The hackathon was sponsored by DataRefuge, a public and collaborative project by the University of Pennsylvania that aims to safeguard scientific, federal data and ensure that data remain accessible to researchers around the world. The project has inspired communities across the country to host DataRescue events and to contribute to preserving public databases.

“These events are meant to pull down federally funded and publicly available data on federal websites and back them up in a location that isn’t under control by the government,” said Kevin Miller, the university archivist at UC Davis. “We want to ensure that any digital form or research dataset survives and is accessible over the long term.”

#DataRescueDavis began at 10 a.m. with an introduction of the project’s purpose and goals followed by a coding workshop. The volunteers were then split up into groups and worked on different coding tasks for the remainder of the day under the guidance of Shields Library staff members.

The DataRefuge Project kickstarted in December 2016 in anticipation of the U.S. presidential transition. Federally available data, such as the information found on the White House and U.S. Environmental Protection Agency (EPA) websites, are often updated whenever a president begins a new term, which can result in lost data.
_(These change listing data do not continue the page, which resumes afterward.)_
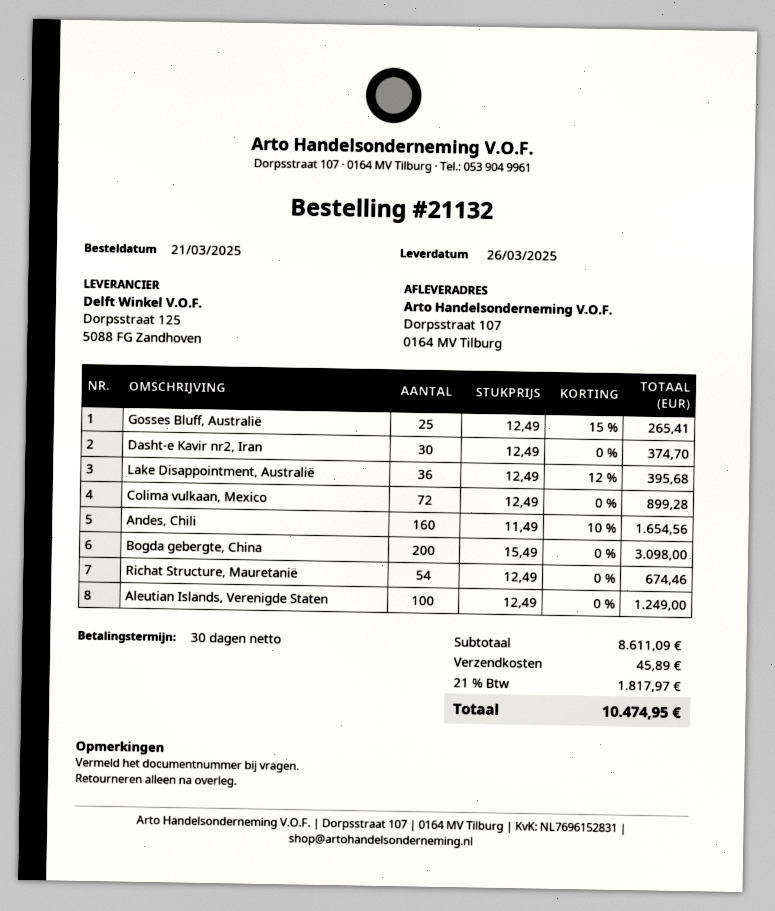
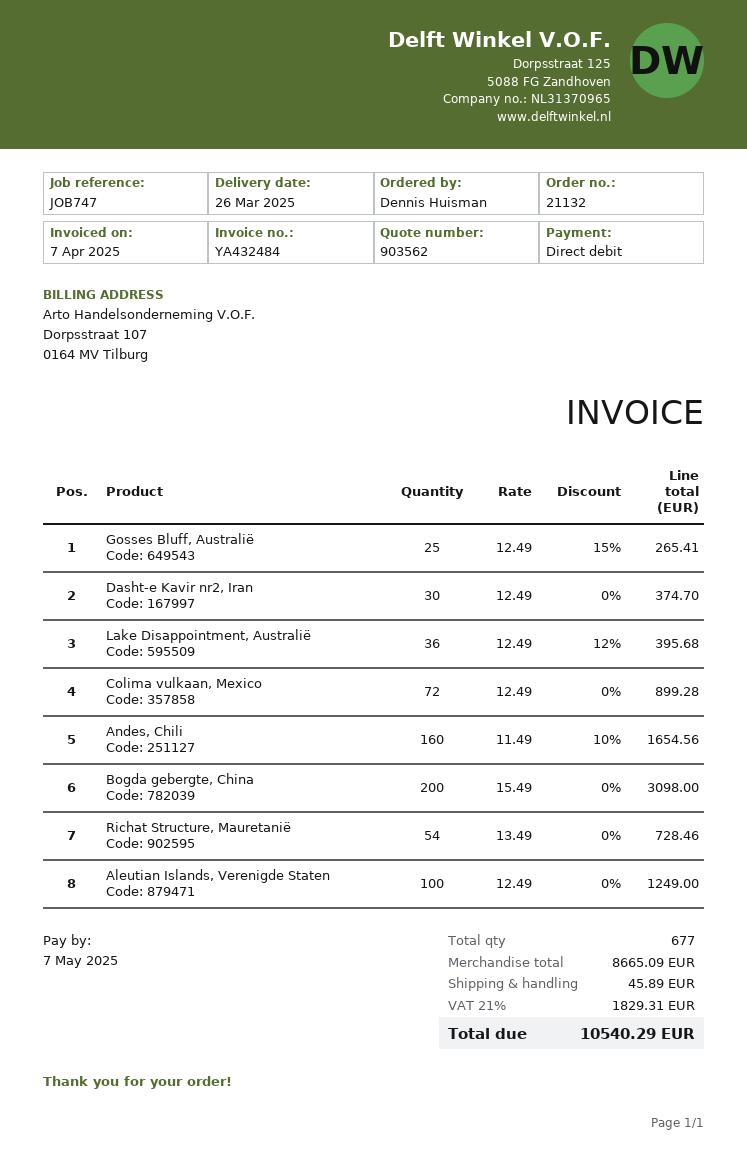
Richat Structure, Mauretanië: 54 x 12.49 = 674.46 -> 54 x 13.49 = 728.46
subtotal: 8611.09 -> 8665.09
tax: 21% = 1817.97 -> 21% = 1829.31
total: 10474.95 -> 10540.29

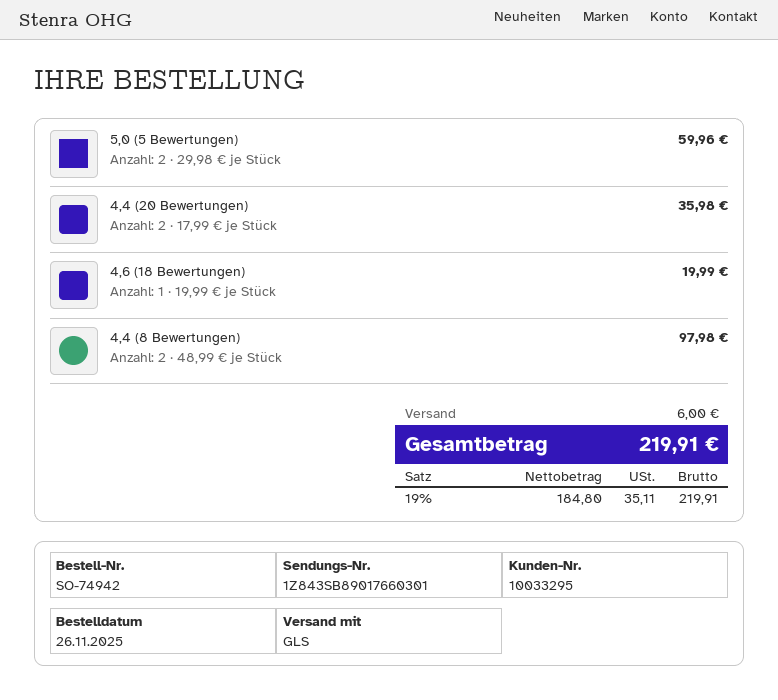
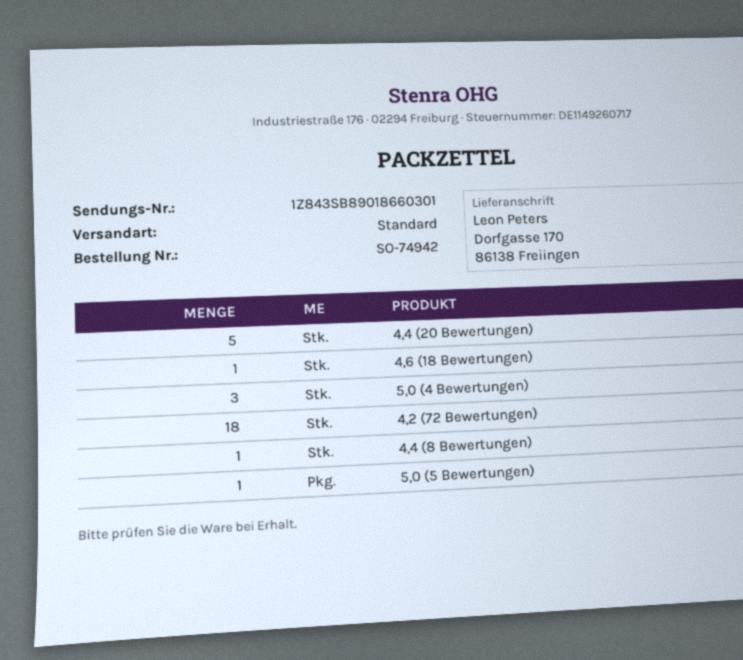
shipping method: GLS -> standard
tracking number: 1Z843SB89017660301 -> 1Z843SB89018660301
5,0 (5 Bewertungen): 2 -> 1
4,4 (20 Bewertungen): 2 -> 5
4,4 (8 Bewertungen): 2 -> 1
5,0 (4 Bewertungen): none -> 3
4,2 (72 Bewertungen): none -> 18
Shields Library staff members were inspired by the project’s objective of archiving these data and began organizing an event for the UC Davis community shortly thereafter.

“Libraries are committed to ensuring the preservation of and public access to knowledge,” said MacKenzie Smith, a UC Davis university librarian in an email interview. “It is critical that valuable scientific data remain available to researchers, so the UC Davis Library is offering its space and expertise in managing data to facilitate this important effort.”

Volunteers at #DataRescueDavis were divided into two main groups. The “nominator” group identified federal websites that had information about environment, climate, datasets or public research. These volunteers picked out websites that were “web crawlable,” websites that can properly index downloaded pages. When a web page was loaded with large data or media (an uncrawlable website), it was flagged and sent to the “scraper” group, who reviewed the websites and dug deeper to “scrape” out and manually download the data. The web crawlable data was backed up into the Internet Archive, a nonprofit digital library based in San Francisco, while the scraped data was backed up into an archive provided by DataRefuge.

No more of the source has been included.